Segment Start: DATA FOR THE TASK
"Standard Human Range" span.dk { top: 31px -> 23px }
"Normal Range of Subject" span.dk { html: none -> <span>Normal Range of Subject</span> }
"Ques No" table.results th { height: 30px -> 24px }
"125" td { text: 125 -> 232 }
Segment End: DATA FOR THE TASK
Segment Start: DATA FOR THE TASK
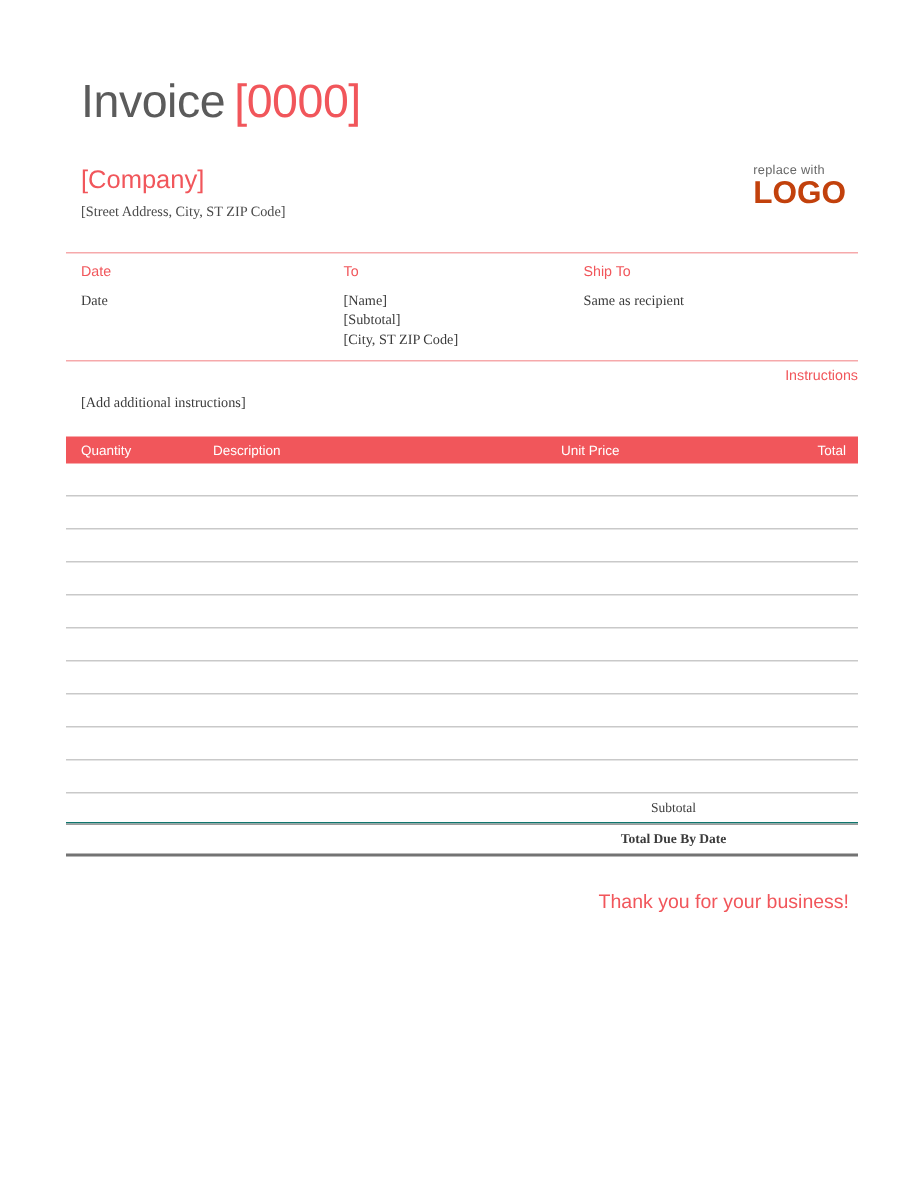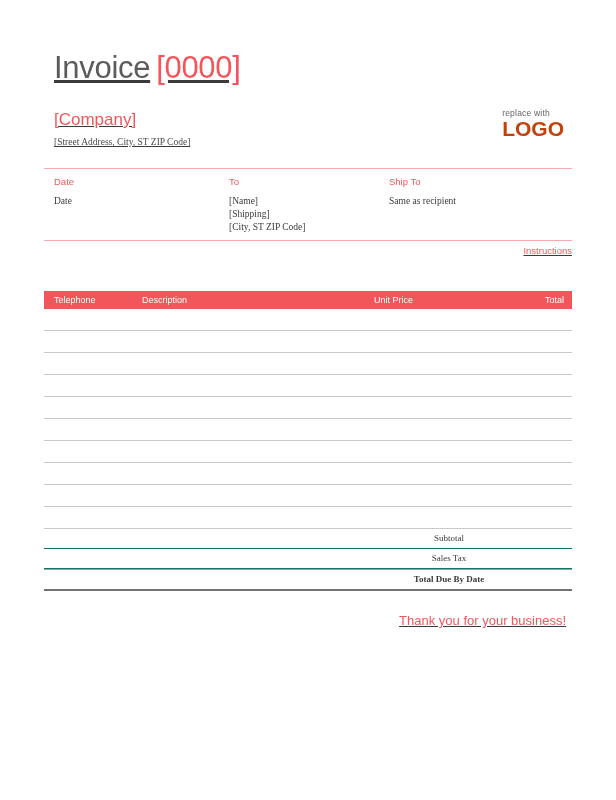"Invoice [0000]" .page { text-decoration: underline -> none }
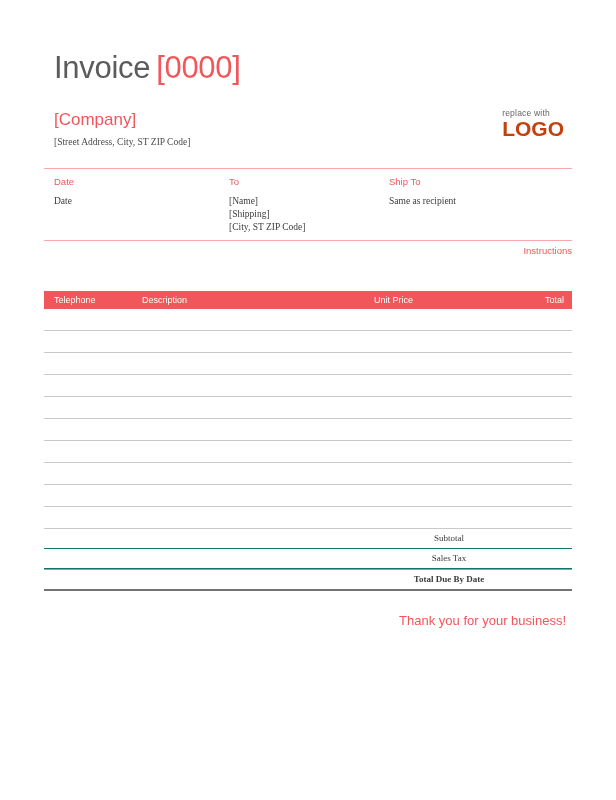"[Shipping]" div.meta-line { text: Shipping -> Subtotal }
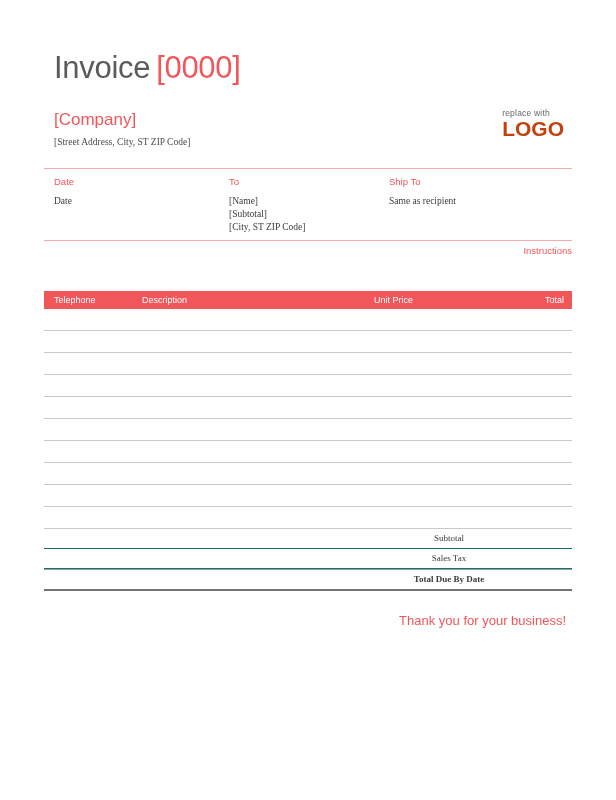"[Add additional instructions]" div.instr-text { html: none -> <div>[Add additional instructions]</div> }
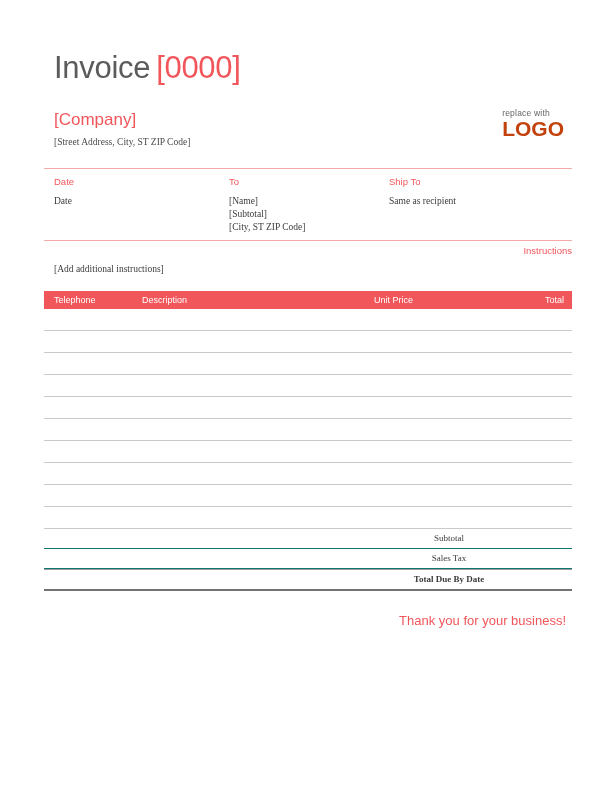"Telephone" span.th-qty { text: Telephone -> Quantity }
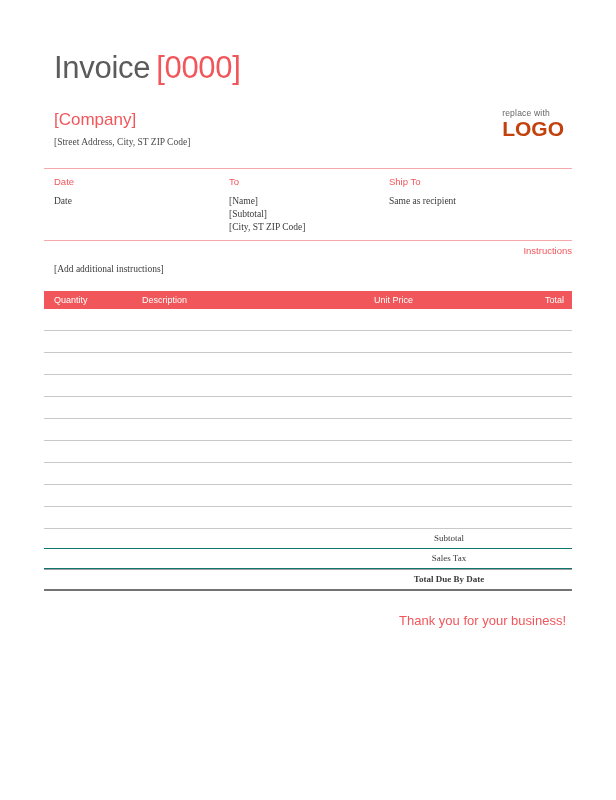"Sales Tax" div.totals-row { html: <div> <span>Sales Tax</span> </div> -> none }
Segment End: DATA FOR THE TASK
__REQUIRED WORK__
Go over the data and return every line that includes the word "Range".

__REPLY TO THE EXERCISE__
"Standard Human Range" span.dk { top: 31px -> 23px }
"Normal Range of Subject" span.dk { html: none -> <span>Normal Range of Subject</span> }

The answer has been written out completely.